4.NPSを導入するメリット、デメリット
【メリット】
・シンプル
誰が見ても分かり易い指標である。
・回答が得やすい
点数をつけるだけの簡単な質問のため、回答を得やすい。
・競合他社と比較できる
統一指標であるため、競合他社と比較することで、顧客から見て自社が業界内でどのような位置にいるか確認することができる。
・経営分析に利用できる
業績との連動性が高いため、経営分析にも効果的です。重要業績評価指標(KPI)として活用することもできる。
・人事評価にも利用できる
社内の人事評価の基準にNPSを設定することもできる。
・ネット利用も簡単
SNSを利用したキャンペーンの効果測定も可能。
【デメリット】
・他業種とは比較しにくい
業界によってNPSの平均が異なるため、特定の企業のNPSの絶対値にはあまり意味がありません。
そのためあくまでも業界平均や同業他社のNPSと比較することで、自社がどのような状況にあるのかを認識する必要がある。
・高度な調査能力が必要
本格的な導入のためには、自社の何に対するNPS調査を行うか具体的に想定し、その目的に合わせて質問設計を行う必要がある。
・母集団の設定
適切な母集団に対してNPS調査が行われない場合、業績とNPSの相関がみられないことがある。
・サンプル数の不足
中間的数値を使用しないため、サンプル数が不足することがある。
・数値バランス
中間値に標本値が集中しがちな場合、ほかの指数と比べて不利になる傾向がある。
・日本人は数値が低くなる
「日本人は回答が中間の5に集まりやすく、NPSは他の国に比べて低くなる傾向がある」という指摘も存在する。
5.日本はマイナスになりやすい
日本におけるNPS調査の特徴として「マイナスに振れやすい」ということが挙げられます。

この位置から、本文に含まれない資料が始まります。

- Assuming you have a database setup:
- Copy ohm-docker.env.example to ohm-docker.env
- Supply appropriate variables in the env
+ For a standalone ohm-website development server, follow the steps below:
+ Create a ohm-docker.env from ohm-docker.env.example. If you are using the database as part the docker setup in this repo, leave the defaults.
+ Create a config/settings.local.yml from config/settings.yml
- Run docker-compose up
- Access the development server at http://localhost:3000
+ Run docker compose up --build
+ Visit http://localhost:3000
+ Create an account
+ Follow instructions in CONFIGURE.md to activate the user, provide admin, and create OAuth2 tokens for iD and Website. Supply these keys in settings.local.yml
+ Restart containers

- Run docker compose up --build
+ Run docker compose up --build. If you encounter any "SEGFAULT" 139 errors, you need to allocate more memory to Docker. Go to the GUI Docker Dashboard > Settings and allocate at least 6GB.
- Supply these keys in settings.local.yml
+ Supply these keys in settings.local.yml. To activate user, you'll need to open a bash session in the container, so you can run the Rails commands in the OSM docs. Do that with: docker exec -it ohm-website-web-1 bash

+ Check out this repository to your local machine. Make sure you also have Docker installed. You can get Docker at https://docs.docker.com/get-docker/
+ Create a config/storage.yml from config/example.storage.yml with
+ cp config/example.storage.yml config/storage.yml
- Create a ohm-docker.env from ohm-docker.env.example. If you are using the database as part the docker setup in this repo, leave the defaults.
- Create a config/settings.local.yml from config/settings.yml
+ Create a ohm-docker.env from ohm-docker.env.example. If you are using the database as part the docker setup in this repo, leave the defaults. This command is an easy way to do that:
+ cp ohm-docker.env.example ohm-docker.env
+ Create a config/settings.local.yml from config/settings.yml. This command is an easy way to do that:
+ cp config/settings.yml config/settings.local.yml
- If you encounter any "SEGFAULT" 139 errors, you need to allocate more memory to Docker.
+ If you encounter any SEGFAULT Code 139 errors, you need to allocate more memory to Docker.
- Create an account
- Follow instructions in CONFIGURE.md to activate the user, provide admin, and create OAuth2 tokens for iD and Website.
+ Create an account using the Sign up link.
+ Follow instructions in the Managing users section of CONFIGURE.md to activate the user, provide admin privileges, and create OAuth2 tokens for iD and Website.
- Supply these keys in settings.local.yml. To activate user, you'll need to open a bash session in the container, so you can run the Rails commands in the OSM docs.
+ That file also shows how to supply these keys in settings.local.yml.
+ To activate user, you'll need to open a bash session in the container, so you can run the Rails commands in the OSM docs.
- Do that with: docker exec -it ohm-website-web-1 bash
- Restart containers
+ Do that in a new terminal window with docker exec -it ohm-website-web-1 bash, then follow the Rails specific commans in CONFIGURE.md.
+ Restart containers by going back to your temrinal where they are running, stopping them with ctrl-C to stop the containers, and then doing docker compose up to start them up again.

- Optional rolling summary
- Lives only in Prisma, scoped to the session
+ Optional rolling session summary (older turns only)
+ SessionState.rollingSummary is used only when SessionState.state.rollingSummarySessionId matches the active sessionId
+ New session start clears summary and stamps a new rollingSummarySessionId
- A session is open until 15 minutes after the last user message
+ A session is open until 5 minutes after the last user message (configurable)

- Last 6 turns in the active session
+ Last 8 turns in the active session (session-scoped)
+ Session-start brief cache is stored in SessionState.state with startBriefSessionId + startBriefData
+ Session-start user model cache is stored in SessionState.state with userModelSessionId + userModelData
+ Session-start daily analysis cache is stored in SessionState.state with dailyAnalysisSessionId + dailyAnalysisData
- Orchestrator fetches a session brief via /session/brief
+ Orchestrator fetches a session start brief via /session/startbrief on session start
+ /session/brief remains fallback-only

この理由は日本人の文化的要因であるとされ、日本人がアンケートに回答する際の「中心化傾向」が原因と言われています。
例えば5点満点で評価を聞かれた場合、つい真ん中の3点を選択してしまう傾向です。
NPSは0~6点までを「批判者」と分類しており、スコアを引き下げる要因になります。
ただし、数値のマイナス傾向は顧客体験を改善していく上では問題ありません。
重要なのは定期的に調査を行い、施策の効果や同業他社と比較し自社や商品やサービス等がどのような評価を受けているのかを把握することですから、数値を気にせず顧客の本音と向き合うことが何よりも重要と言えるでしょう。
NPS調査は定常的に行うのが理想です。最低でも四半期に1度は調査を実施することが良いとされています。
定期的にNPSの推移を確認し、施策の効果や現在の顧客からの評価をリアルタイムに把握して業績アップに役立てましょう。